La capacité de réponse des entreprises comme le redressement économique sont liés à l'assouplissement de certaines rigidités. Ainsi, Raymond Barre, comparant l'emploi et le chômage aux États-Unis et en Europe, constate que, pour 1 % de croissance du PIB en volume, l'emploi augmente de 0,8 % aux États-Unis et de 0,6 % en France. D'où, selon lui, la nécessité d'une flexibilité tempérée. Il préconise le partage du travail sous quatre conditions : pas d'application uniforme à toutes les entreprises ; partage simultané du revenu ; meilleure utilisation du capital productif ; intégration des mouvements saisonniers. À l'évidence, il n'est pas question, à ses yeux, de « tout chambouler ».

Cette modération se comprend d'autant plus que la volonté affichée par le gouvernement, fin 1985, de faire accepter un texte de loi relatif à l'aménagement du temps de travail (ATT) s'est heurtée à de vives résistances. Chacun s'accorde pour admettre que l'aménagement des horaires peut être un investissement rentable pour l'entreprise comme pour ses employés. Le mariage, longtemps considéré contre nature, entre la compétitivité et le libre choix des salariés peut réussir, notamment parce que le temps véritablement productif ne constitue le plus souvent qu'une fraction assez modeste de la journée de travail.

Mais l'obstacle majeur reste le Code du travail et ses rigidités. Son article 212-2 permet, certes, de déroger à certaines dispositions légales en matière d'ATT. Mais il n'autorise pas tous les débordements. Ainsi, les conventions passées entre syndicats et patronat (dans l'hôtellerie et les travaux publics, par exemple), visant à introduire discrètement une véritable flexibilité, ne peuvent entrer réellement en application. Faute de textes nouveaux, les dispositions relatives à la modulation du temps de travail sur l'année, aux heures supplémentaires, aux équipes de fin de semaine, au calcul de la durée du travail sur quatre jours restent illégales.

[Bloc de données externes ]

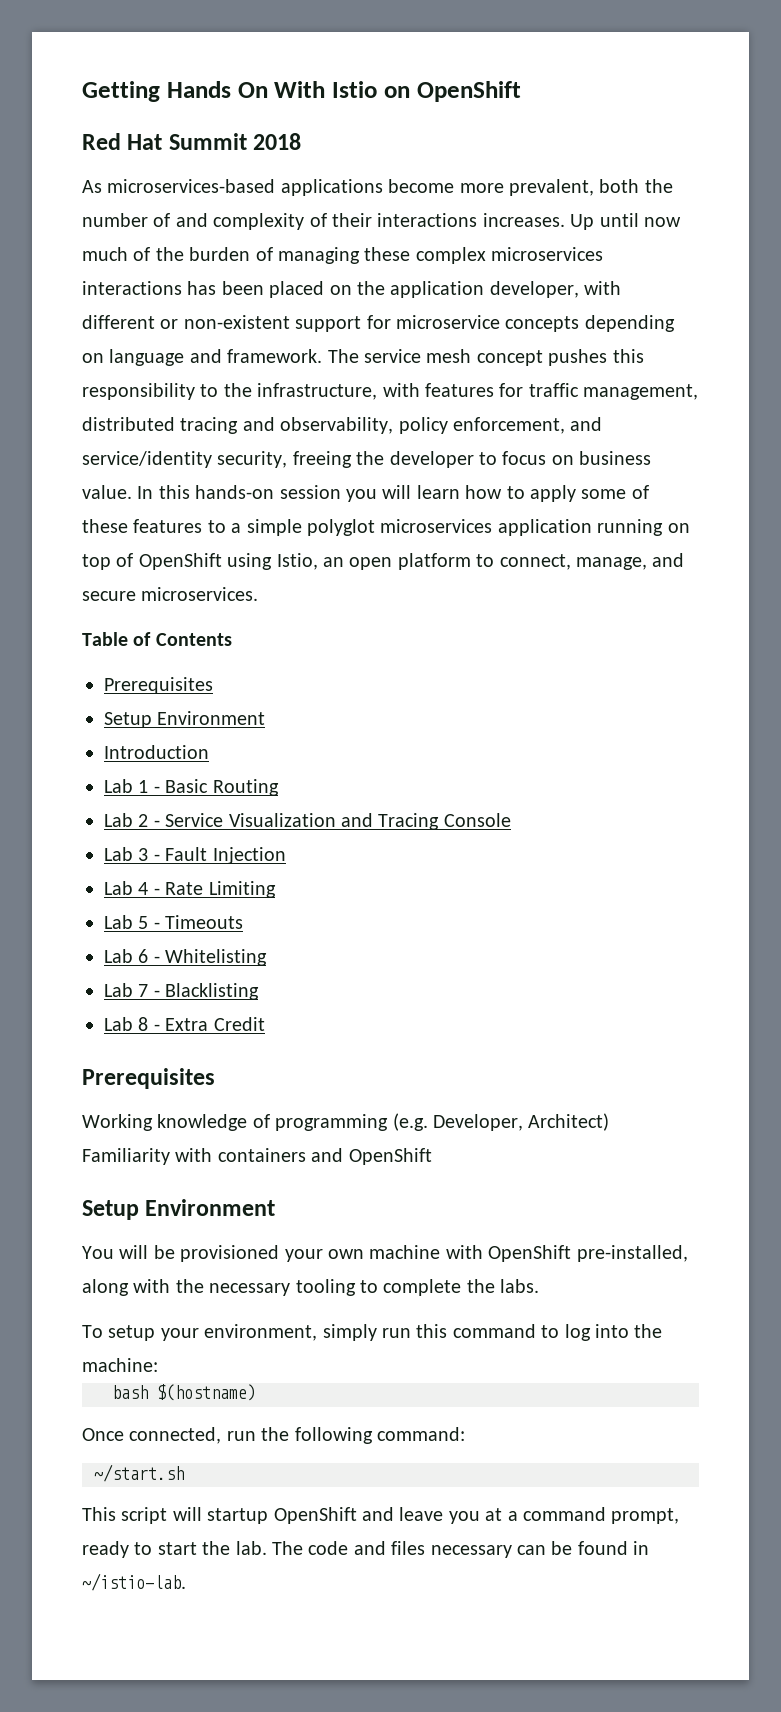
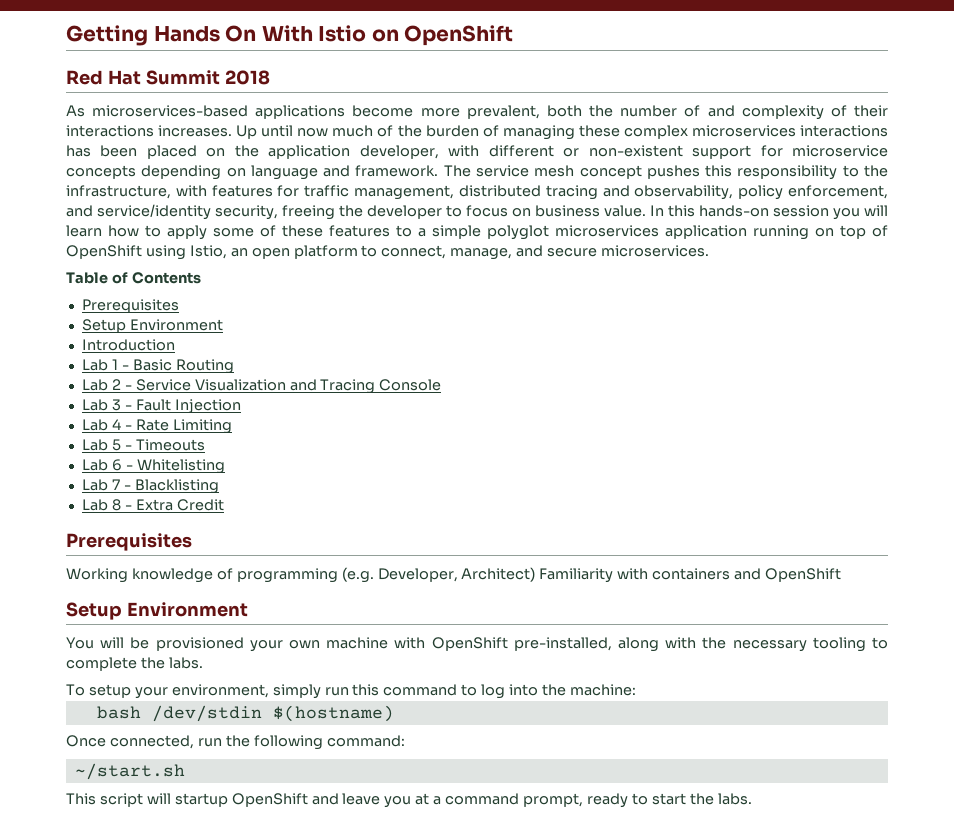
- bash $(hostname)
+ bash /dev/stdin $(hostname)
- This script will startup OpenShift and leave you at a command prompt, ready to start the lab. The code and files necessary can be found in ~/istio-lab.
+ This script will startup OpenShift and leave you at a command prompt, ready to start the labs.

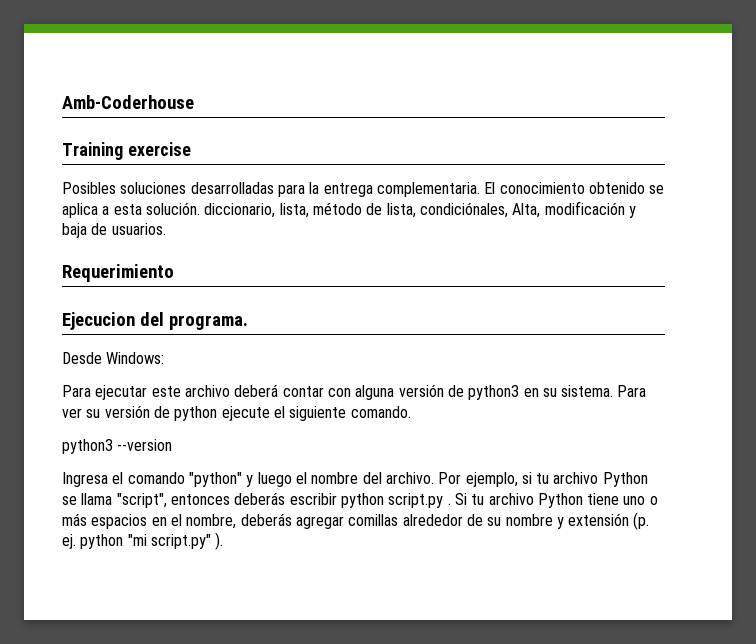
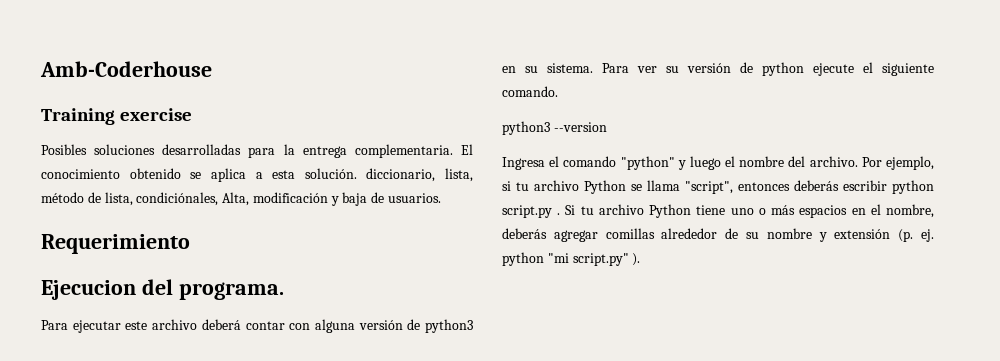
- Desde Windows:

Le projet de loi, dont la publication a été régulièrement retardée en raison des oppositions syndicales (celles de la CGT et de FO tout particulièrement) tente d'élargir le champ d'application des dérogations en cas d'accords collectifs au niveau des branches professionnelles. Constatant que, d'un côté, les entreprises ont besoin de souplesse horaire pour faire davantage tourner les machines et, de l'autre, ont tendance à déroger aux dispositions du Code du travail, le ministre avait le désir de contrer « les graves dangers » d'une telle situation et de favoriser la souplesse tout en encadrant le mouvement. Telle était du moins l'orientation suggérée par M. Taddei. La volonté des appareils syndicaux de garder la maîtrise d'une évolution trop rapide à leurs yeux paraît mettre l'accent davantage sur l'encadrement que sur la souplesse. Après une ultime consultation des partenaires sociaux, le projet de loi prévoyait la modulation de la durée hebdomadaire du travail dans un cadre relativement large ; celle-ci pouvait atteindre 41, voire 44 heures. Dans ce dernier cas, pendant les périodes creuses, elle pouvait descendre jusqu'à 34 heures, voire en dessous, mais à la condition stricte que cela se traduise, pour les salariés, par une réduction de la durée hebdomadaire moyenne sur l'année inférieure à 37 h 30 (et à 38 heures pour le plafond de 41 heures). De plus, le contingent annuel d'heures supplémentaires que les entreprises peuvent utiliser sans autorisation de l'Inspection du Travail était ramené de 130 à 80 heures.

« Nous n'acceptons pas ce cadrage » déclarait Yvon Chotard. Les députés communistes, de leur côté, par leur obstruction systématique, rendaient nécessaire une convocation du Parlement en session extraordinaire, pour débattre d'un texte n'ayant plus le soutien que de la seule CFDT. L'écart entre les positions rigides des appareils syndicaux et politiques, et les attentes réelles de l'opinion publique, apparaissaient ainsi en pleine clarté.